■ Exercise requirements ■
Return the records exactly, with nothing added.

= = = =

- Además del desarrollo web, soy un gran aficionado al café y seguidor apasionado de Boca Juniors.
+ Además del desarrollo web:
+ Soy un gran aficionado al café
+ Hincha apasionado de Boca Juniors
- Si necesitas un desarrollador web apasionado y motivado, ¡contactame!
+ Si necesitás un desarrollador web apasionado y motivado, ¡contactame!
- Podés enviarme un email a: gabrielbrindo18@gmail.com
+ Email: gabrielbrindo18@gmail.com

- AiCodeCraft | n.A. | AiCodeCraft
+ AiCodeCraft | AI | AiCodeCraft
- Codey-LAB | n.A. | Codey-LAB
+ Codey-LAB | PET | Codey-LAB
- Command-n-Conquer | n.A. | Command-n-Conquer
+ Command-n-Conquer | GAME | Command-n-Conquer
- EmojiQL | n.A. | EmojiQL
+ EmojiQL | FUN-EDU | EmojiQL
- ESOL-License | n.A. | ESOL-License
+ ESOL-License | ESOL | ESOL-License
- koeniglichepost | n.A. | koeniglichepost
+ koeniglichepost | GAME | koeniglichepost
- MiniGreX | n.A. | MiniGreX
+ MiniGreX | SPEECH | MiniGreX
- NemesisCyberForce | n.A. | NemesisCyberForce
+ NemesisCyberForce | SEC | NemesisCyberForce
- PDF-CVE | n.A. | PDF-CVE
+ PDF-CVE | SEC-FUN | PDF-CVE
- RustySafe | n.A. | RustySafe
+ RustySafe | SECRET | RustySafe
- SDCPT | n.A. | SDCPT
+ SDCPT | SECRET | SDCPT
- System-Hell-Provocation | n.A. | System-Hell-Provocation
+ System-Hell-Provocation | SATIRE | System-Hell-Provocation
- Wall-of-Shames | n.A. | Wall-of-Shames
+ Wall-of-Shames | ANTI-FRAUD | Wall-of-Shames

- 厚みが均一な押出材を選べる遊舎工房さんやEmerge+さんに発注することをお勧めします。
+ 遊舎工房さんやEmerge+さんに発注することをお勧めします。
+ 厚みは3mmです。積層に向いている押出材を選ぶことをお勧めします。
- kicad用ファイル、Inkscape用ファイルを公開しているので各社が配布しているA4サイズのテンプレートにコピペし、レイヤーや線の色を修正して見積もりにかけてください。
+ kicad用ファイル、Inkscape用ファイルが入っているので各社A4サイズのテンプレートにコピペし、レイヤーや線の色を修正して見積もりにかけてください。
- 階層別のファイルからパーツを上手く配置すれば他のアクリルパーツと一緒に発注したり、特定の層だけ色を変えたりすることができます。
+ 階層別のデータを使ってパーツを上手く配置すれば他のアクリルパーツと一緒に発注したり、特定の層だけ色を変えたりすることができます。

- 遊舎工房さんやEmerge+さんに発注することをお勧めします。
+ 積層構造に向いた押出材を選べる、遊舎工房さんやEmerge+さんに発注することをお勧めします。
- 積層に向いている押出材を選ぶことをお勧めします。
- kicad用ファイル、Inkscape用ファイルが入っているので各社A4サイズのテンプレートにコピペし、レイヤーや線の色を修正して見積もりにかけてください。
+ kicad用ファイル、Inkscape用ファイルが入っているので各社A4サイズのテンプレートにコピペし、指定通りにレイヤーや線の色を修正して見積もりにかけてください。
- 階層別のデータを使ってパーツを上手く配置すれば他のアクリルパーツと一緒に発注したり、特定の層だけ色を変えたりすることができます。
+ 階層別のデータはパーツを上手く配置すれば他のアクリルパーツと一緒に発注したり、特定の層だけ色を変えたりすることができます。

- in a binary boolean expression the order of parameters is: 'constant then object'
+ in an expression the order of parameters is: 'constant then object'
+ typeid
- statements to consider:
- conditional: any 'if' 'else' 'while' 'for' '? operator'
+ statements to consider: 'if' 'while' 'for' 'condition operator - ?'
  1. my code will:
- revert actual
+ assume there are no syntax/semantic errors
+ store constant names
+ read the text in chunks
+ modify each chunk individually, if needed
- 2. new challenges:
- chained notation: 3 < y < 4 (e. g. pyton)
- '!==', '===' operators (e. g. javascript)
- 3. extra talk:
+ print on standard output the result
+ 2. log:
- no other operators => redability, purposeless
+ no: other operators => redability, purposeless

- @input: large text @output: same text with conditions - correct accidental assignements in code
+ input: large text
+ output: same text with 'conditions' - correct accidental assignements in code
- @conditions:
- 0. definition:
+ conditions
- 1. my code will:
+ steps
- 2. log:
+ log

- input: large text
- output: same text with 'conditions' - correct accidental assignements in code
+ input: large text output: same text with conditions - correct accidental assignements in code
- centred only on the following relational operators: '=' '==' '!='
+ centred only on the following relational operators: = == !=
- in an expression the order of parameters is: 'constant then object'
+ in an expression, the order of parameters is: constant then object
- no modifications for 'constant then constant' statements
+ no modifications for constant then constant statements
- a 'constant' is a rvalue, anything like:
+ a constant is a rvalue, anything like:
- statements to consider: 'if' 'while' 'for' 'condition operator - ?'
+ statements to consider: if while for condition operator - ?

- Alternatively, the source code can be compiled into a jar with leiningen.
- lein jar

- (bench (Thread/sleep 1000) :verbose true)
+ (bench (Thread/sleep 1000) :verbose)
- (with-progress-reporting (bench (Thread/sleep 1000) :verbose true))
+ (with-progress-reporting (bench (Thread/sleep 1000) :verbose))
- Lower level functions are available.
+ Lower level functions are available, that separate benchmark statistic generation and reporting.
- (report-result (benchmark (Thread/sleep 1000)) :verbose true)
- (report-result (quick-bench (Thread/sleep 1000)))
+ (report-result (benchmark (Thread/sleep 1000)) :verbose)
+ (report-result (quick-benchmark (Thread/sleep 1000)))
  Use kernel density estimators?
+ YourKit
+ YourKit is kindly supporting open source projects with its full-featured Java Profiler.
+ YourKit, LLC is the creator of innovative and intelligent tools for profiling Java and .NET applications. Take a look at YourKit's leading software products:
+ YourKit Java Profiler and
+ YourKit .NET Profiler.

= = = =

■ Response to the task ■
- Además del desarrollo web, soy un gran aficionado al café y seguidor apasionado de Boca Juniors.
+ Además del desarrollo web:
+ Soy un gran aficionado al café
+ Hincha apasionado de Boca Juniors
- Si necesitas un desarrollador web apasionado y motivado, ¡contactame!
+ Si necesitás un desarrollador web apasionado y motivado, ¡contactame!
- Podés enviarme un email a: gabrielbrindo18@gmail.com
+ Email: gabrielbrindo18@gmail.com

- AiCodeCraft | n.A. | AiCodeCraft
+ AiCodeCraft | AI | AiCodeCraft
- Codey-LAB | n.A. | Codey-LAB
+ Codey-LAB | PET | Codey-LAB
- Command-n-Conquer | n.A. | Command-n-Conquer
+ Command-n-Conquer | GAME | Command-n-Conquer
- EmojiQL | n.A. | EmojiQL
+ EmojiQL | FUN-EDU | EmojiQL
- ESOL-License | n.A. | ESOL-License
+ ESOL-License | ESOL | ESOL-License
- koeniglichepost | n.A. | koeniglichepost
+ koeniglichepost | GAME | koeniglichepost
- MiniGreX | n.A. | MiniGreX
+ MiniGreX | SPEECH | MiniGreX
- NemesisCyberForce | n.A. | NemesisCyberForce
+ NemesisCyberForce | SEC | NemesisCyberForce
- PDF-CVE | n.A. | PDF-CVE
+ PDF-CVE | SEC-FUN | PDF-CVE
- RustySafe | n.A. | RustySafe
+ RustySafe | SECRET | RustySafe
- SDCPT | n.A. | SDCPT
+ SDCPT | SECRET | SDCPT
- System-Hell-Provocation | n.A. | System-Hell-Provocation
+ System-Hell-Provocation | SATIRE | System-Hell-Provocation
- Wall-of-Shames | n.A. | Wall-of-Shames
+ Wall-of-Shames | ANTI-FRAUD | Wall-of-Shames

- 厚みが均一な押出材を選べる遊舎工房さんやEmerge+さんに発注することをお勧めします。
+ 遊舎工房さんやEmerge+さんに発注することをお勧めします。
+ 厚みは3mmです。積層に向いている押出材を選ぶことをお勧めします。
- kicad用ファイル、Inkscape用ファイルを公開しているので各社が配布しているA4サイズのテンプレートにコピペし、レイヤーや線の色を修正して見積もりにかけてください。
+ kicad用ファイル、Inkscape用ファイルが入っているので各社A4サイズのテンプレートにコピペし、レイヤーや線の色を修正して見積もりにかけてください。
- 階層別のファイルからパーツを上手く配置すれば他のアクリルパーツと一緒に発注したり、特定の層だけ色を変えたりすることができます。
+ 階層別のデータを使ってパーツを上手く配置すれば他のアクリルパーツと一緒に発注したり、特定の層だけ色を変えたりすることができます。

- 遊舎工房さんやEmerge+さんに発注することをお勧めします。
+ 積層構造に向いた押出材を選べる、遊舎工房さんやEmerge+さんに発注することをお勧めします。
- 積層に向いている押出材を選ぶことをお勧めします。
- kicad用ファイル、Inkscape用ファイルが入っているので各社A4サイズのテンプレートにコピペし、レイヤーや線の色を修正して見積もりにかけてください。
+ kicad用ファイル、Inkscape用ファイルが入っているので各社A4サイズのテンプレートにコピペし、指定通りにレイヤーや線の色を修正して見積もりにかけてください。
- 階層別のデータを使ってパーツを上手く配置すれば他のアクリルパーツと一緒に発注したり、特定の層だけ色を変えたりすることができます。
+ 階層別のデータはパーツを上手く配置すれば他のアクリルパーツと一緒に発注したり、特定の層だけ色を変えたりすることができます。

- in a binary boolean expression the order of parameters is: 'constant then object'
+ in an expression the order of parameters is: 'constant then object'
+ typeid
- statements to consider:
- conditional: any 'if' 'else' 'while' 'for' '? operator'
+ statements to consider: 'if' 'while' 'for' 'condition operator - ?'
  1. my code will:
- revert actual
+ assume there are no syntax/semantic errors
+ store constant names
+ read the text in chunks
+ modify each chunk individually, if needed
- 2. new challenges:
- chained notation: 3 < y < 4 (e. g. pyton)
- '!==', '===' operators (e. g. javascript)
- 3. extra talk:
+ print on standard output the result
+ 2. log:
- no other operators => redability, purposeless
+ no: other operators => redability, purposeless

- @input: large text @output: same text with conditions - correct accidental assignements in code
+ input: large text
+ output: same text with 'conditions' - correct accidental assignements in code
- @conditions:
- 0. definition:
+ conditions
- 1. my code will:
+ steps
- 2. log:
+ log

- input: large text
- output: same text with 'conditions' - correct accidental assignements in code
+ input: large text output: same text with conditions - correct accidental assignements in code
- centred only on the following relational operators: '=' '==' '!='
+ centred only on the following relational operators: = == !=
- in an expression the order of parameters is: 'constant then object'
+ in an expression, the order of parameters is: constant then object
- no modifications for 'constant then constant' statements
+ no modifications for constant then constant statements
- a 'constant' is a rvalue, anything like:
+ a constant is a rvalue, anything like:
- statements to consider: 'if' 'while' 'for' 'condition operator - ?'
+ statements to consider: if while for condition operator - ?

- Alternatively, the source code can be compiled into a jar with leiningen.
- lein jar

- (bench (Thread/sleep 1000) :verbose true)
+ (bench (Thread/sleep 1000) :verbose)
- (with-progress-reporting (bench (Thread/sleep 1000) :verbose true))
+ (with-progress-reporting (bench (Thread/sleep 1000) :verbose))
- Lower level functions are available.
+ Lower level functions are available, that separate benchmark statistic generation and reporting.
- (report-result (benchmark (Thread/sleep 1000)) :verbose true)
- (report-result (quick-bench (Thread/sleep 1000)))
+ (report-result (benchmark (Thread/sleep 1000)) :verbose)
+ (report-result (quick-benchmark (Thread/sleep 1000)))
  Use kernel density estimators?
+ YourKit
+ YourKit is kindly supporting open source projects with its full-featured Java Profiler.
+ YourKit, LLC is the creator of innovative and intelligent tools for profiling Java and .NET applications. Take a look at YourKit's leading software products:
+ YourKit Java Profiler and
+ YourKit .NET Profiler.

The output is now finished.